Task description: An exact transcription of every entry is required. Images are not part of it.

Front-end code edit data:
───

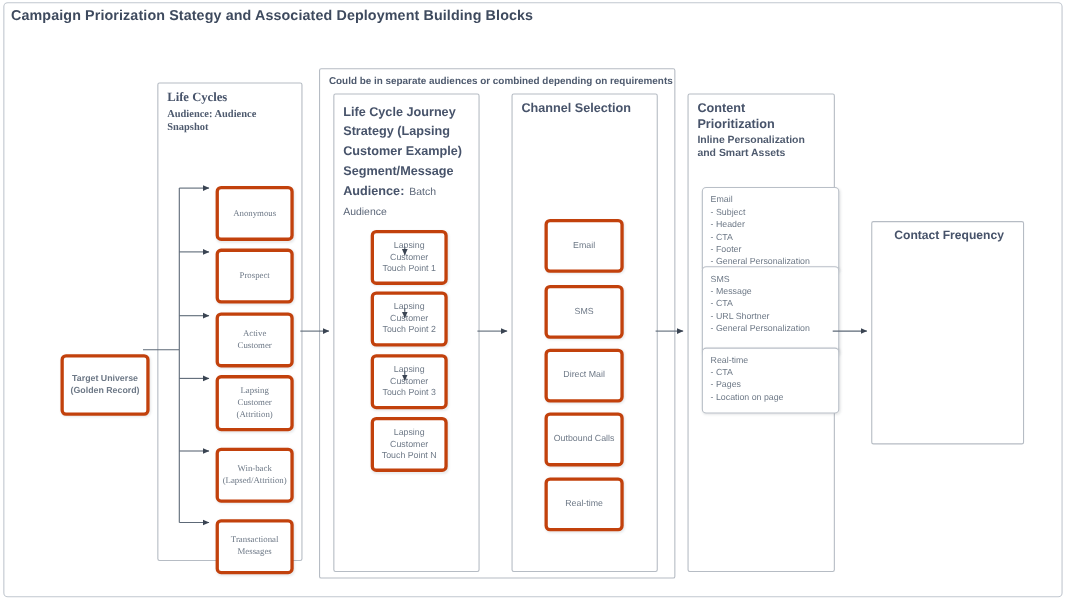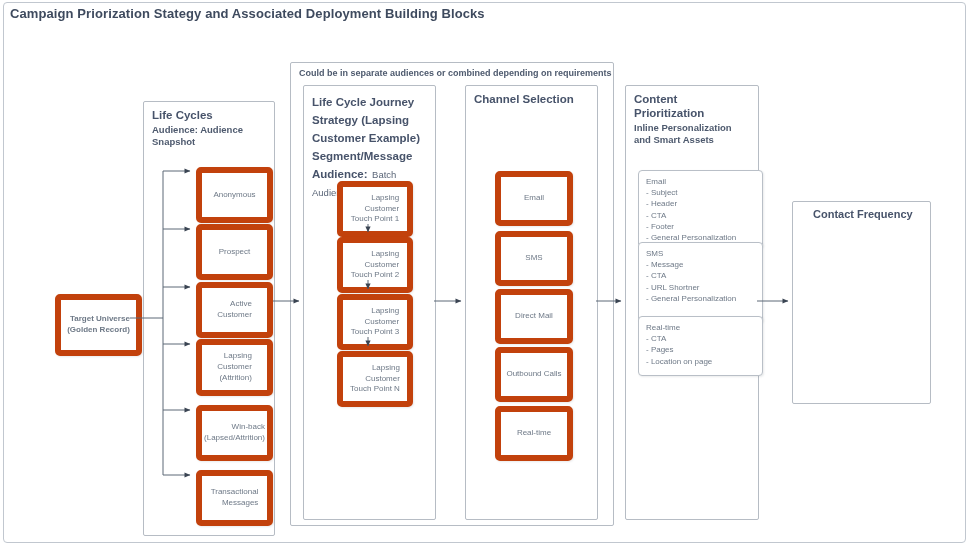--- a/index.html
+++ b/index.html
@@ -11,41 +11,41 @@
     border:1px solid #c1c7cf;border-radius:4px;}
   .page-title{position:absolute;left:10px;top:6px;font-size:13px;font-weight:bold;
     color:#3e4a5e;letter-spacing:.1px;}
   .container{position:absolute;border:1px solid #b6bcc4;border-radius:2px;
     background:transparent;}
   .hdr{padding:6px 8px 0 8px;}
   .h-title{font-size:11.5px;font-weight:bold;color:#47536a;line-height:1.22;}
   .h-sub{font-size:9.5px;font-weight:bold;color:#4e5a6e;line-height:1.3;margin-top:2px;}
   .h-reg{font-size:9.5px;font-weight:normal;color:#5b6678;}
   .note-label{padding:5px 8px;font-size:9px;font-weight:bold;color:#4e5a6e;white-space:nowrap;}
-  .node{position:absolute;border:6px solid #c2410c;border-radius:5px;background:#fff;
+  .node{position:absolute;border:3px solid #c2410c;border-radius:5px;background:#fff;
     box-shadow:1px 1px 2px rgba(80,90,100,.12);
-    display:flex;align-items:center;justify-content:center;text-align:right;
-    font-size:8px;color:#6e7987;line-height:1.35;white-space:pre-line;}
+    display:flex;align-items:center;justify-content:center;text-align:center;
+    font-size:8px;color:#6e7987;line-height:1.35;white-space:pre-line;margin-top:28px;}
   .group{position:absolute;border:1px solid #b9bfc7;border-radius:4px;background:#fff;
     box-shadow:1px 1px 2px rgba(80,90,100,.12);
     font-size:8px;color:#6e7987;line-height:1.4;padding:5px 7px;text-align:left;}
   .group .g-line{white-space:nowrap;}
   .wires{position:absolute;left:0;top:0;pointer-events:none;z-index:5;}
 </style>
 </head>
 <body>
 
 <div class="canvas">
   <div class="frame"></div>
   <div class="page-title">Campaign Priorization Stategy and Associated Deployment Building Blocks</div>
 
   <div class="node" style="left:55px;top:294px;width:75px;height:50px;font-weight:bold;">Target Universe
 (Golden Record)</div>
 
-  <div class="container" style="left:143px;top:101px;width:130px;height:433px;">
+  <div class="container" style="left:143px;top:75px;width:130px;height:433px;font-family:Liberation Serif, serif;">
     <div class="hdr">
       <div class="h-title">Life Cycles</div>
       <div class="h-sub">Audience: Audience Snapshot</div>
     </div>
     <div class="node" style="left:52px;top:65px;width:65px;height:44px;">Anonymous</div>
     <div class="node" style="left:52px;top:122px;width:65px;height:44px;">Prospect</div>
     <div class="node" style="left:52px;top:180px;width:65px;height:44px;">Active
 Customer</div>
     <div class="node" style="left:52px;top:237px;width:65px;height:45px;">Lapsing
 Customer

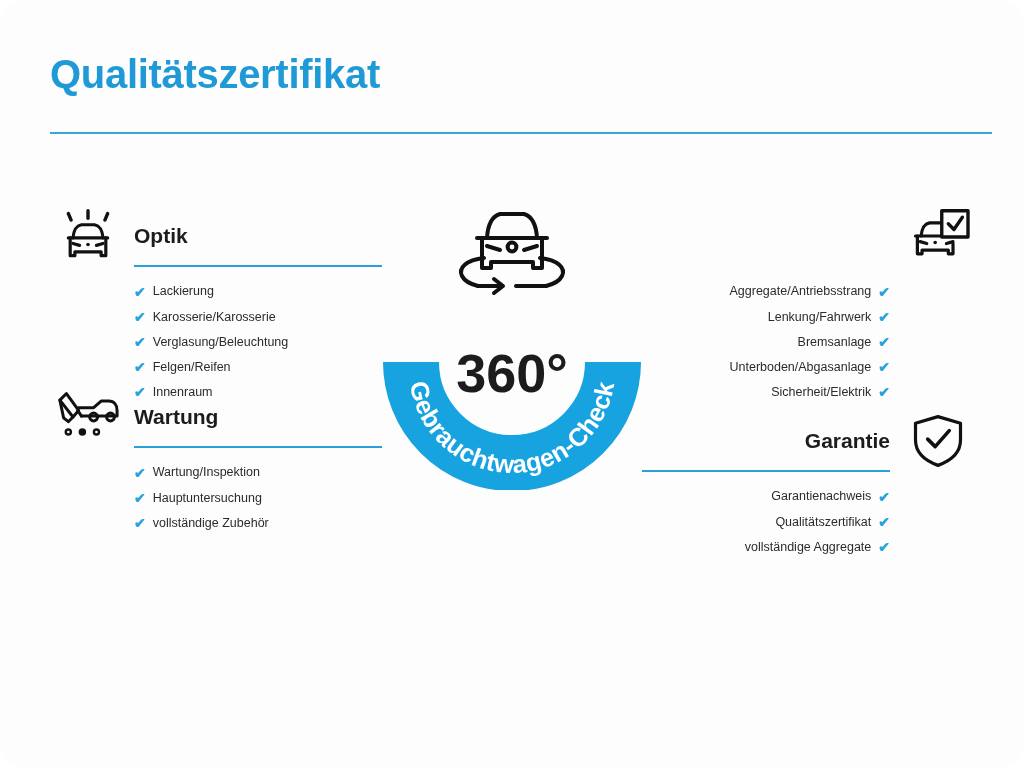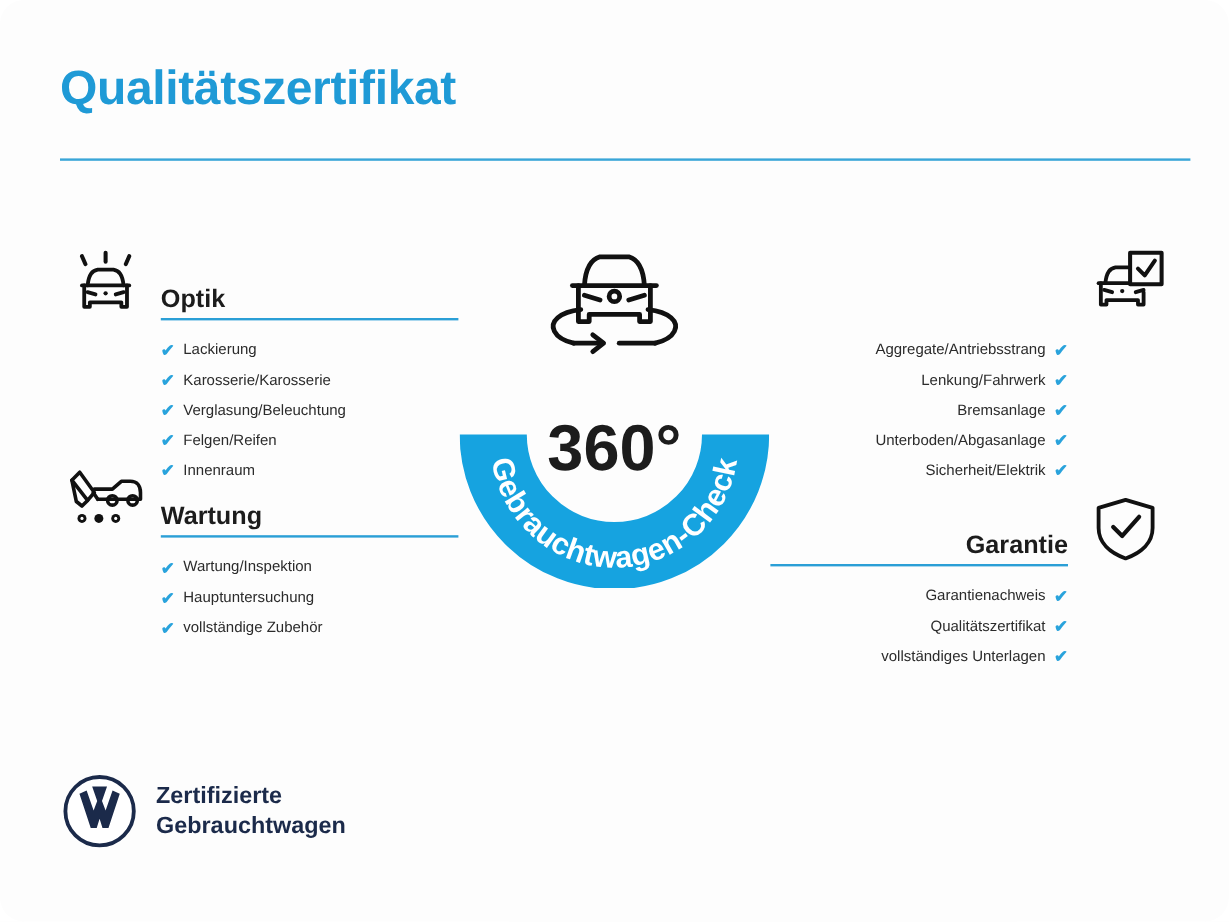--- a/index.html
+++ b/index.html
@@ -76,21 +76,21 @@
     width: 248px;
   }
   .col-left .sec-title-wrap  { left: 86px; }
   .col-right .sec-title-wrap { right: 88px; }
 
   .sec-title {
     font-size: 21px;
     font-weight: bold;
     color: #1c1c1c;
     line-height: 1.1;
-    padding-bottom: 4px;
+    padding-bottom: 18px;
   }
   .col-left .sec-title  { text-align: left; }
   .col-right .sec-title { text-align: right; }
 
   .sec-underline {
     height: 2px;
     background: #2b9fd6;
     width: 100%;
   }
 
@@ -317,21 +317,21 @@
     <ul class="check-list">
       <li class="check-item">
         <span>Garantienachweis</span>
         <span class="tick">✔</span>
       </li>
       <li class="check-item">
         <span>Qualitätszertifikat</span>
         <span class="tick">✔</span>
       </li>
       <li class="check-item">
-        <span>vollständiges Unterlagen</span>
+        <span>vollständige Aggregate</span>
         <span class="tick">✔</span>
       </li>
     </ul>
   </div>
 
   <div class="badge-car">
     <svg viewBox="0 0 136 104" width="136" height="104" fill="none" stroke="#111111" stroke-width="4" stroke-linecap="round" stroke-linejoin="round">
 
       <path d="M43 42 C44 26 49 20 56 18 L80 18 C87 20 92 26 93 42"></path>
 
@@ -365,28 +365,14 @@
       </g>
 
       <text x="129" y="134" text-anchor="middle" font-family="Liberation Sans, sans-serif" font-size="54" font-weight="bold" fill="#1c1c1c">360°</text>
 
       <text font-family="Liberation Sans, sans-serif" font-size="25.5" font-weight="bold" fill="#ffffff" letter-spacing="0.2">
         <textPath href="#arcPath" startOffset="50%" text-anchor="middle">Gebrauchtwagen-Check</textPath>
       </text>
     </svg>
   </div>
 
-  <div class="footer">
-    <div class="vw-logo">
-      <svg viewBox="0 0 62 62" width="62" height="62" fill="none">
-        <circle cx="31" cy="31" r="28.5" stroke="#1b2a4a" stroke-width="3.2" fill="#ffffff"></circle>
-        <path d="M31 10.5 L24.8 10.5 L29.0 22.6 L26.0 30.4 L20.2 13.8 L14.2 16.4
-                 L23.6 45.0 L28.6 45.0 L31 37.2 L33.4 45.0 L38.4 45.0 L47.8 16.4
-                 L41.8 13.8 L36.0 30.4 L33.0 22.6 L37.2 10.5 Z" fill="#1b2a4a"></path>
-      </svg>
-    </div>
-    <div class="footer-text">
-      <div>Zertifizierte</div>
-      <div>Gebrauchtwagen</div>
-    </div>
-  </div>
 
 </div>
 
 </body></html>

───

Completed task:
--- a/index.html
+++ b/index.html
@@ -11,41 +11,41 @@
     border:1px solid #c1c7cf;border-radius:4px;}
   .page-title{position:absolute;left:10px;top:6px;font-size:13px;font-weight:bold;
     color:#3e4a5e;letter-spacing:.1px;}
   .container{position:absolute;border:1px solid #b6bcc4;border-radius:2px;
     background:transparent;}
   .hdr{padding:6px 8px 0 8px;}
   .h-title{font-size:11.5px;font-weight:bold;color:#47536a;line-height:1.22;}
   .h-sub{font-size:9.5px;font-weight:bold;color:#4e5a6e;line-height:1.3;margin-top:2px;}
   .h-reg{font-size:9.5px;font-weight:normal;color:#5b6678;}
   .note-label{padding:5px 8px;font-size:9px;font-weight:bold;color:#4e5a6e;white-space:nowrap;}
-  .node{position:absolute;border:6px solid #c2410c;border-radius:5px;background:#fff;
+  .node{position:absolute;border:3px solid #c2410c;border-radius:5px;background:#fff;
     box-shadow:1px 1px 2px rgba(80,90,100,.12);
-    display:flex;align-items:center;justify-content:center;text-align:right;
-    font-size:8px;color:#6e7987;line-height:1.35;white-space:pre-line;}
+    display:flex;align-items:center;justify-content:center;text-align:center;
+    font-size:8px;color:#6e7987;line-height:1.35;white-space:pre-line;margin-top:28px;}
   .group{position:absolute;border:1px solid #b9bfc7;border-radius:4px;background:#fff;
     box-shadow:1px 1px 2px rgba(80,90,100,.12);
     font-size:8px;color:#6e7987;line-height:1.4;padding:5px 7px;text-align:left;}
   .group .g-line{white-space:nowrap;}
   .wires{position:absolute;left:0;top:0;pointer-events:none;z-index:5;}
 </style>
 </head>
 <body>
 
 <div class="canvas">
   <div class="frame"></div>
   <div class="page-title">Campaign Priorization Stategy and Associated Deployment Building Blocks</div>
 
   <div class="node" style="left:55px;top:294px;width:75px;height:50px;font-weight:bold;">Target Universe
 (Golden Record)</div>
 
-  <div class="container" style="left:143px;top:101px;width:130px;height:433px;">
+  <div class="container" style="left:143px;top:75px;width:130px;height:433px;font-family:Liberation Serif, serif;">
     <div class="hdr">
       <div class="h-title">Life Cycles</div>
       <div class="h-sub">Audience: Audience Snapshot</div>
     </div>
     <div class="node" style="left:52px;top:65px;width:65px;height:44px;">Anonymous</div>
     <div class="node" style="left:52px;top:122px;width:65px;height:44px;">Prospect</div>
     <div class="node" style="left:52px;top:180px;width:65px;height:44px;">Active
 Customer</div>
     <div class="node" style="left:52px;top:237px;width:65px;height:45px;">Lapsing
 Customer

--- a/index.html
+++ b/index.html
@@ -76,21 +76,21 @@
     width: 248px;
   }
   .col-left .sec-title-wrap  { left: 86px; }
   .col-right .sec-title-wrap { right: 88px; }
 
   .sec-title {
     font-size: 21px;
     font-weight: bold;
     color: #1c1c1c;
     line-height: 1.1;
-    padding-bottom: 4px;
+    padding-bottom: 18px;
   }
   .col-left .sec-title  { text-align: left; }
   .col-right .sec-title { text-align: right; }
 
   .sec-underline {
     height: 2px;
     background: #2b9fd6;
     width: 100%;
   }
 
@@ -317,21 +317,21 @@
     <ul class="check-list">
       <li class="check-item">
         <span>Garantienachweis</span>
         <span class="tick">✔</span>
       </li>
       <li class="check-item">
         <span>Qualitätszertifikat</span>
         <span class="tick">✔</span>
       </li>
       <li class="check-item">
-        <span>vollständiges Unterlagen</span>
+        <span>vollständige Aggregate</span>
         <span class="tick">✔</span>
       </li>
     </ul>
   </div>
 
   <div class="badge-car">
     <svg viewBox="0 0 136 104" width="136" height="104" fill="none" stroke="#111111" stroke-width="4" stroke-linecap="round" stroke-linejoin="round">
 
       <path d="M43 42 C44 26 49 20 56 18 L80 18 C87 20 92 26 93 42"></path>
 
@@ -365,28 +365,14 @@
       </g>
 
       <text x="129" y="134" text-anchor="middle" font-family="Liberation Sans, sans-serif" font-size="54" font-weight="bold" fill="#1c1c1c">360°</text>
 
       <text font-family="Liberation Sans, sans-serif" font-size="25.5" font-weight="bold" fill="#ffffff" letter-spacing="0.2">
         <textPath href="#arcPath" startOffset="50%" text-anchor="middle">Gebrauchtwagen-Check</textPath>
       </text>
     </svg>
   </div>
 
-  <div class="footer">
-    <div class="vw-logo">
-      <svg viewBox="0 0 62 62" width="62" height="62" fill="none">
-        <circle cx="31" cy="31" r="28.5" stroke="#1b2a4a" stroke-width="3.2" fill="#ffffff"></circle>
-        <path d="M31 10.5 L24.8 10.5 L29.0 22.6 L26.0 30.4 L20.2 13.8 L14.2 16.4
-                 L23.6 45.0 L28.6 45.0 L31 37.2 L33.4 45.0 L38.4 45.0 L47.8 16.4
-                 L41.8 13.8 L36.0 30.4 L33.0 22.6 L37.2 10.5 Z" fill="#1b2a4a"></path>
-      </svg>
-    </div>
-    <div class="footer-text">
-      <div>Zertifizierte</div>
-      <div>Gebrauchtwagen</div>
-    </div>
-  </div>
 
 </div>
 
 </body></html>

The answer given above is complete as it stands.